[Record excerpts Boundary: Start]

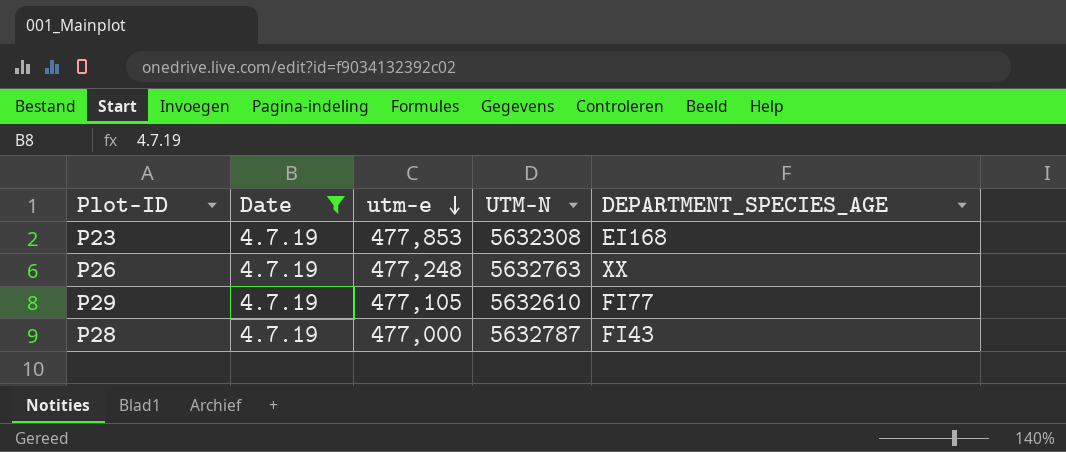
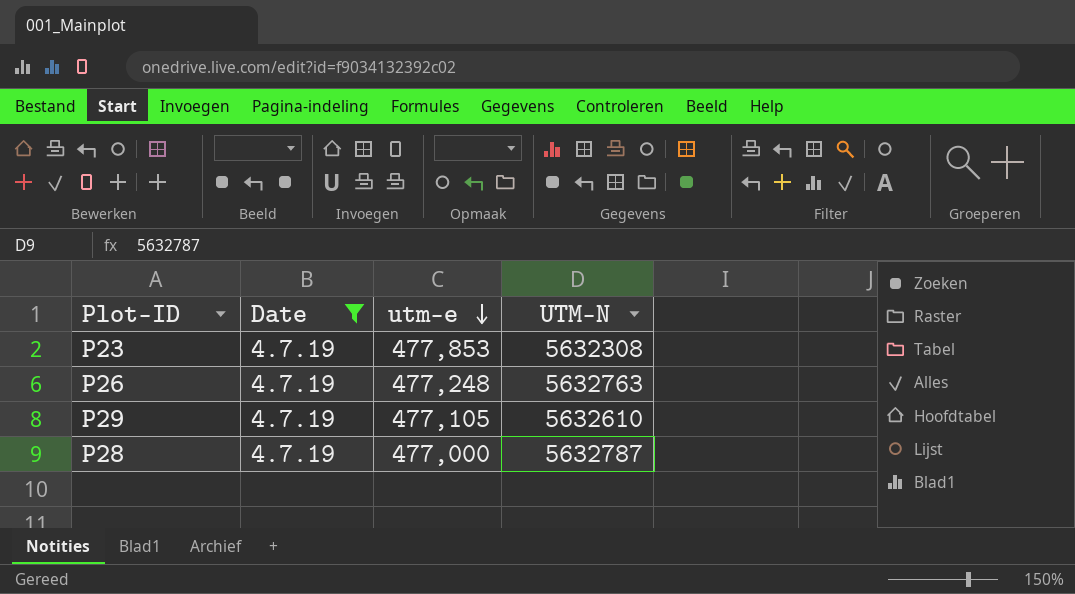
column DEPARTMENT_SPECIES_AGE | position: 5 -> none

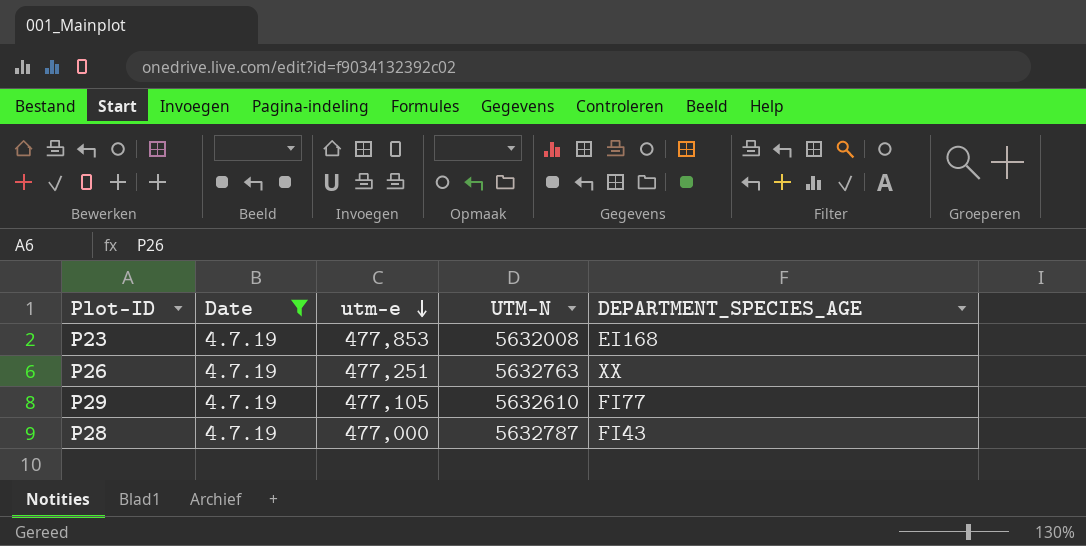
column DEPARTMENT_SPECIES_AGE | position: none -> 5
P23 | UTM-N: 5632308 -> 5632008
P26 | utm-e: 477,248 -> 477,251

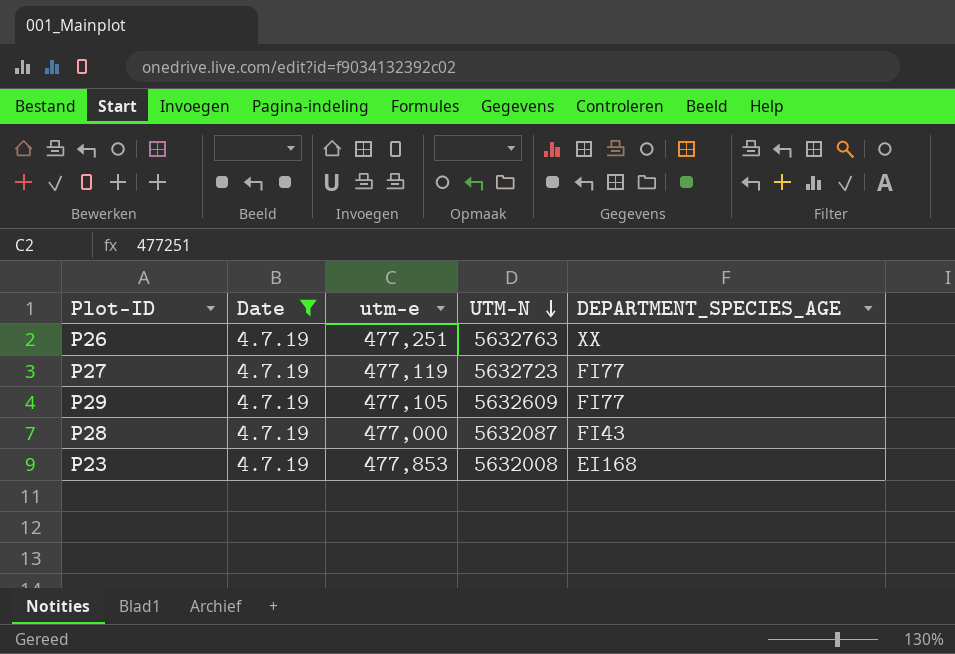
row order: utm-e descending -> UTM-N descending
row P27: none -> 4.7.19 | 477,119 | 5632723 | FI77
P29 | UTM-N: 5632610 -> 5632609
P28 | UTM-N: 5632787 -> 5632087

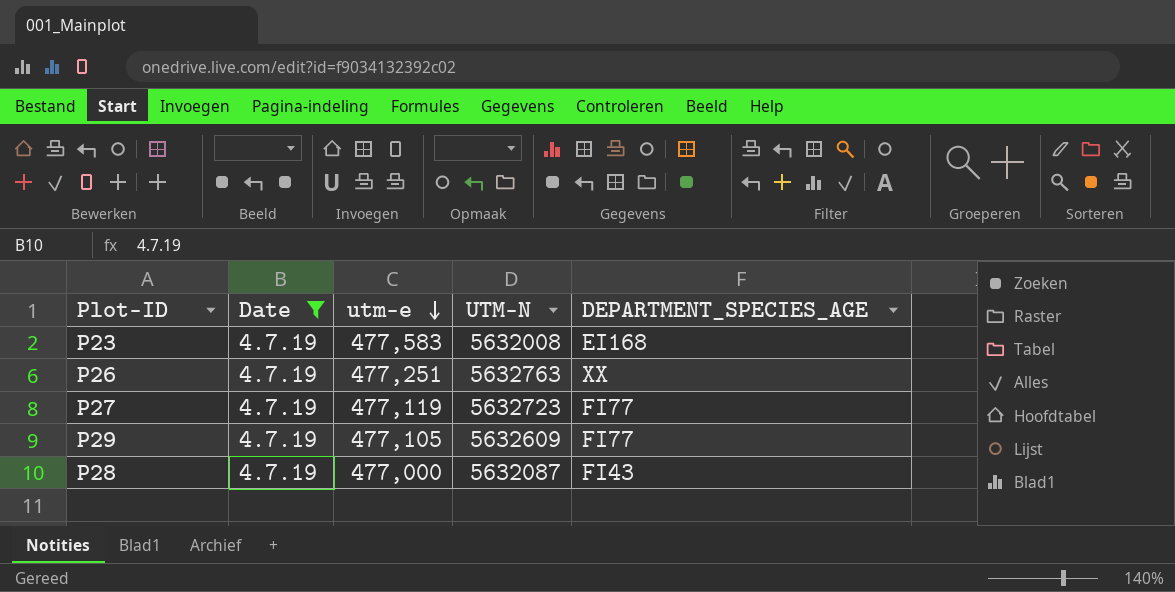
row order: UTM-N descending -> utm-e descending
P23 | utm-e: 477,853 -> 477,583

[Record excerpts Boundary: End]

#### Exercise description
An exact reproduction of the lines from the line containing "P29 | UTM-N: 5632610 -> 5632609" through the end of the listing above is needed; pictures stay out.

#### Solution for this exercise
P29 | UTM-N: 5632610 -> 5632609
P28 | UTM-N: 5632787 -> 5632087

row order: UTM-N descending -> utm-e descending
P23 | utm-e: 477,853 -> 477,583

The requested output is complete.